I hope to give you a more substantial Cat’s Cradle entry and better report of my artistic endeavors in August.
I’m sitting on the front porch in a set of “I Love Coffee” pajamas, basking in the summer warmth. The wrens bring food to their babies nesting in one of the hanging flowerpots. (They are surprisingly loud for such little birds.) A copy of Robert Heinlein’s The Moon Is A Harsh Mistresssits on a stool beside me, the bookmark nestled almost a quarter of the way through. It has been a quiet, lazy kind of day, and I dread returning to my day job tomorrow morning. Feels like I could use a few more days like this to just…chill. Reorganize. Reboot.
It’s good to remember that we are walking meatbags subject to all kinds of influences, both within and outside of our control, and that it isn’t a good idea to make decisions when feeling emotional extremes.
I say this because I’ve been feeling cranky and irritable for the last week or so, beating myself for being a lazy writer, a bad friend, a horrible housemate, and pretty much every other nasty piece of self-loathing I could hurl at myself… only to wake up on Saturday and realize that all of it was most likely due to PMS.

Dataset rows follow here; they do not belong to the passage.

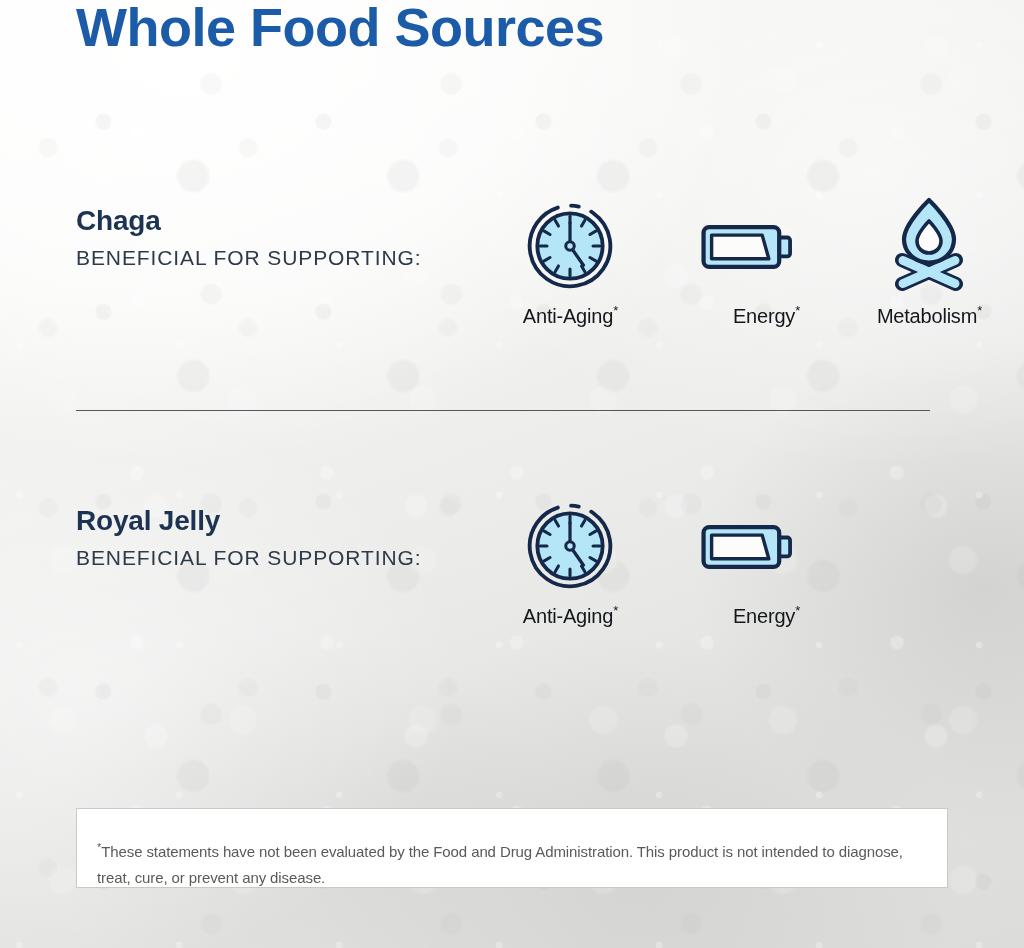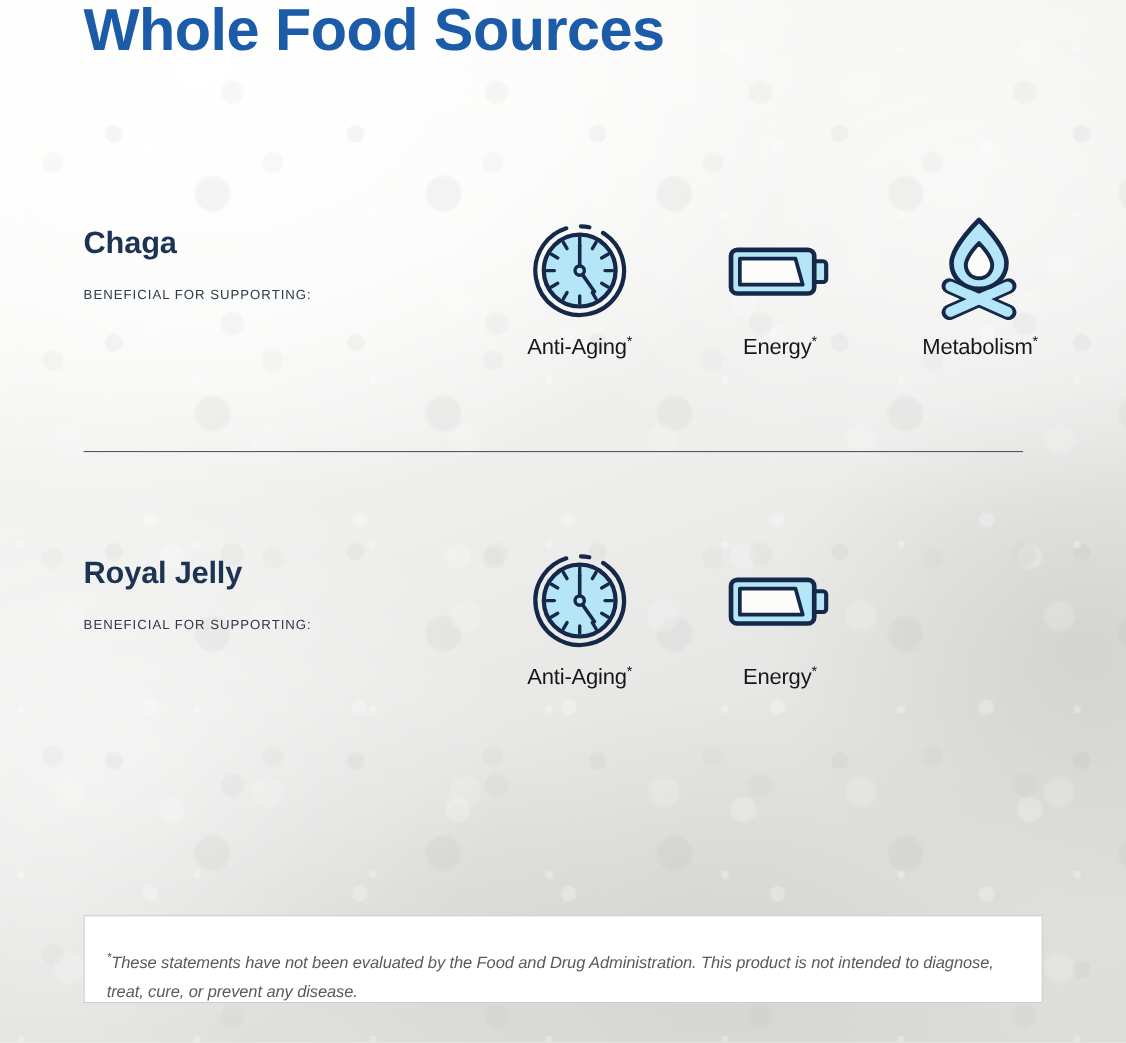--- a/index.html
+++ b/index.html
@@ -77,40 +77,40 @@
 
   .source-title {
     font-size: 28px;
     font-weight: 700;
     color: #1c3353;
     line-height: 1.1;
     letter-spacing: -0.2px;
   }
 
   .source-sub {
-    margin-top: 24px;
-    font-size: 12px;
+    margin-top: 9px;
+    font-size: 21px;
     letter-spacing: 0.9px;
     color: #2c3a49;
     font-weight: 400;
   }
 
   .benefits {
     display: flex;
     flex: 1 1 auto;
     justify-content: flex-start;
     gap: 0;
   }
 
   .benefit {
     width: 182px;
     text-align: center;
     display: flex;
     flex-direction: column;
-    align-items: center;
+    align-items: flex-end;
   }
 
   .benefit-icon {
     height: 100px;
     display: flex;
     align-items: center;
     justify-content: center;
   }
 
   .benefit-label {
@@ -131,27 +131,26 @@
     left: 76px;
     top: 410px;
     width: 854px;
     height: 0;
     border-top: 1.6px solid #55585a;
   }
 
   .disclaimer {
     position: absolute;
     left: 76px;
-    top: 832px;
+    top: 808px;
     width: 872px;
     height: 80px;
     background: #ffffff;
     border: 1px solid #c9c9c7;
     padding: 30px 22px 0 20px;
-    font-style: italic;
   }
   .disclaimer-text {
     font-size: 15px;
     line-height: 1.75;
     color: #5a5a5a;
     letter-spacing: -0.1px;
   }
   .disclaimer-text .star {
     font-size: 11px;
     vertical-align: super;

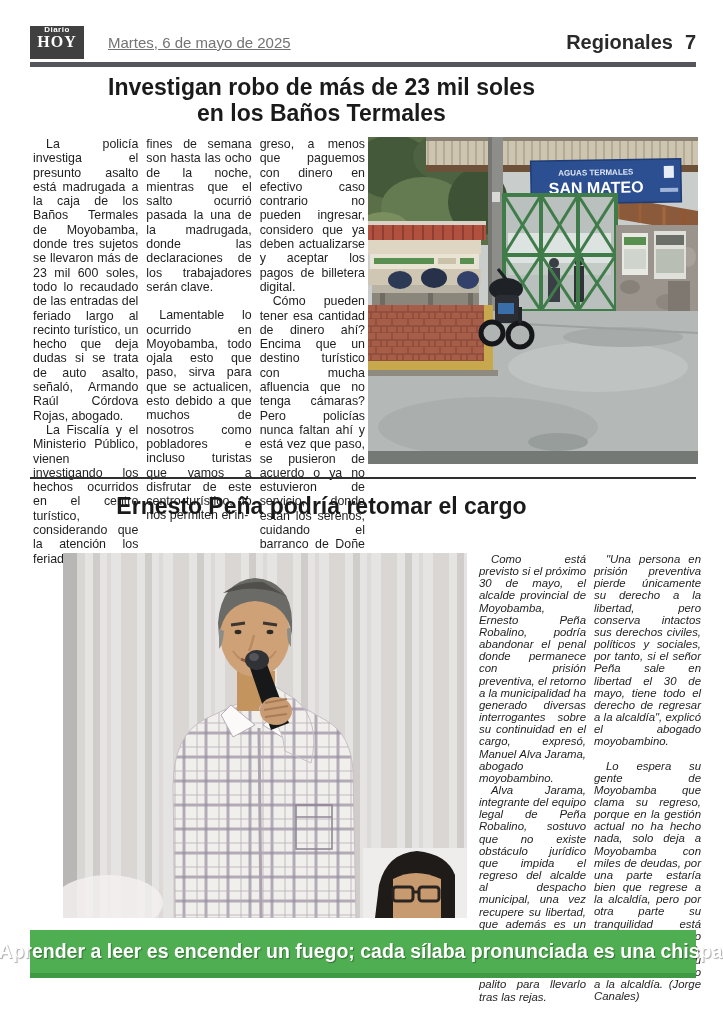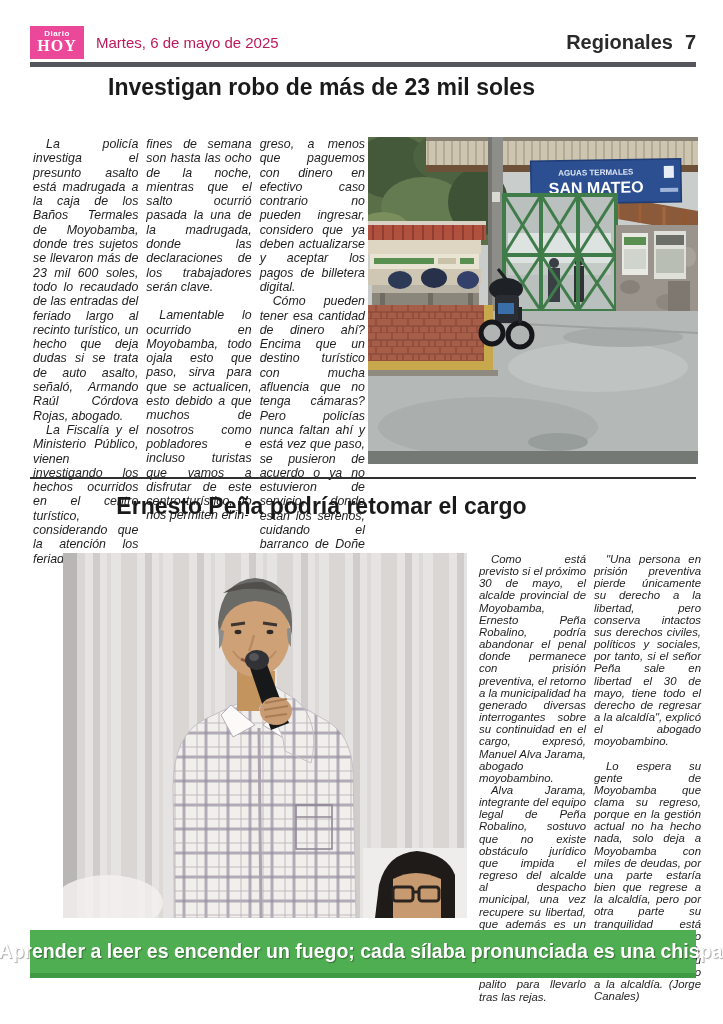--- a/index.html
+++ b/index.html
@@ -1,35 +1,35 @@
 <!DOCTYPE html>
 <html><head>
 <meta charset="utf-8">
 <style>
   html,body{margin:0;padding:0;background:#ffffff;}
   .page{position:relative;width:723px;height:1024px;background:#fff;overflow:hidden;
         font-family:"Liberation Sans",sans-serif;color:#1e1e1e;}
   
   .header{position:absolute;top:25px;left:30px;width:666px;height:34px;
           display:flex;align-items:center;}
-  .logo{width:54px;height:33px;background:#ec4899;color:#fff;text-align:center;
-        display:flex;flex-direction:column;justify-content:center;line-height:1;}
+  .logo{width:54px;height:33px;background:#404040;color:#fff;text-align:center;
+        display:flex;flex-direction:column;justify-content:flex-start;line-height:1;}
   .logo-top{font-size:8px;font-weight:bold;letter-spacing:.5px;}
   .logo-main{font-family:Liberation Serif, serif;font-size:16px;font-weight:bold;letter-spacing:1px;}
-  .date{margin-left:12px;font-size:15px;color:#be185d;}
+  .date{margin-left:24px;font-size:15px;color:#737373;text-decoration:underline;}
   .header-right{margin-left:auto;display:flex;align-items:baseline;gap:12px;
                 font-size:20px;font-weight:bold;color:#2a2a2a;}
   .rule{position:absolute;top:62px;left:30px;width:666px;height:5px;background:#54565b;}
   
   .a-title{position:absolute;left:0;width:643px;text-align:center;font-weight:bold;
            font-size:23px;line-height:26px;color:#1a1a1a;}
   .a1-title{top:74px;}
   .a2-title{top:493px;}
   
-  .a1-cols{position:absolute;top:137px;left:33px;width:332px;display:flex;gap:8px;font-style:italic;}
+  .a1-cols{position:absolute;top:137px;left:33px;width:332px;display:flex;gap:8px;}
   .a1-cols .col{width:107px;font-size:12.4px;line-height:14.3px;text-align:justify;}
   .a1-cols p{margin:0;text-indent:13px;}
   .a1-cols .gap-top{margin-top:14px;}
   .a1-cols .no-indent{text-indent:0;}
   .photo1{position:absolute;top:137px;left:368px;width:330px;height:327px;}
   
   .divider{position:absolute;top:477px;left:30px;width:666px;border-top:2px solid #303030;}
   
   .photo2{position:absolute;top:553px;left:63px;width:404px;height:365px;}
   .a2-cols{position:absolute;top:553px;left:479px;width:222px;display:flex;gap:8px;}
@@ -55,20 +55,21 @@
     <div class="date">Martes, 6 de mayo de 2025</div>
     <div class="header-right">
       <span>Regionales</span>
       <span>7</span>
     </div>
   </div>
   <div class="rule"></div>
 
   <div class="a-title a1-title">
     <div>Investigan robo de más de 23 mil soles</div>
+    <div>en los Baños Termales</div>
   </div>
 
   <div class="a1-cols">
     <div class="col">
       <p>La policía investiga el presunto asalto está madrugada a la caja de los Baños Termales de Moyobamba, donde tres sujetos se llevaron más de 23 mil 600 soles, todo lo recaudado de las entradas del feriado largo al recinto turístico, un hecho que deja dudas si se trata de auto asalto, señaló, Armando Raúl Córdova Rojas, abogado.</p>
       <p>La Fiscalía y el Ministerio Público, vienen investigando los hechos ocurridos en el centro turístico, considerando que la atención los feriados y los</p>
     </div>
     <div class="col">
       <p class="no-indent">fines de semana son hasta las ocho de la noche, mientras que el salto ocurrió pasada la una de la madrugada, donde las declaraciones de los trabajadores serán clave.</p>
       <p class="gap-top">Lamentable lo ocurrido en Moyobamba, todo ojala esto que paso, sirva para que se actualicen, esto debido a que muchos de nosotros como pobladores e incluso turistas que vamos a disfrutar de este centro turístico, no nos permiten el in-</p>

And that scared me a little. As I’ve gotten older, the PMS mood swings have gotten worse. Fifteen years ago, I would get a little achy, a little tired, but that was about it. Now it’s risen to “I-hate-everyone-and-everything-don’t-you-dare-talk-to-me-or-I’ll-rip-your-face-off” levels. If I don’t remember to count the days, it can be easy to mistake this regular hormonal change for a flare-up of depression or some other more serious issue.
Fortunately, I didn’t have any major decisions I had to make during this past week… but what if I had? I have no control over what my hormones do and the effects have gotten more extreme, so I have to be careful to not let mood swings lead me about by the nose.
I’m fortunate that, once the monthlies actually hit, the depressive mood disappears. I was especially fortunate this time to have a nice, quiet, sunny weekend spent on the front porch reading Songs of Giants: The Poetry of Pulp illustrated by Mark Wheatley and The Nice and Accurate Good Omens TV Companion while downing cups of tea and chocolate sea salt caramel ice cream. Days where I can proceed at my own (admittedly slow) pace without being pressured by outside forces are rare, and I desperately wish I had more of them.
But the moral of this story is that we are physical creatures with a lot going on, both internally and externally, that can affect us in ways we may not be aware of. Since we artistic folk are especially neurotic, we have to pay even more attention and make sure that the decisions we make are based on rational thought rather than our easily influenced, mind-altering gut.
Now, back to the July Edition of Camp NaNoWriMo. I’ve got a book to finish.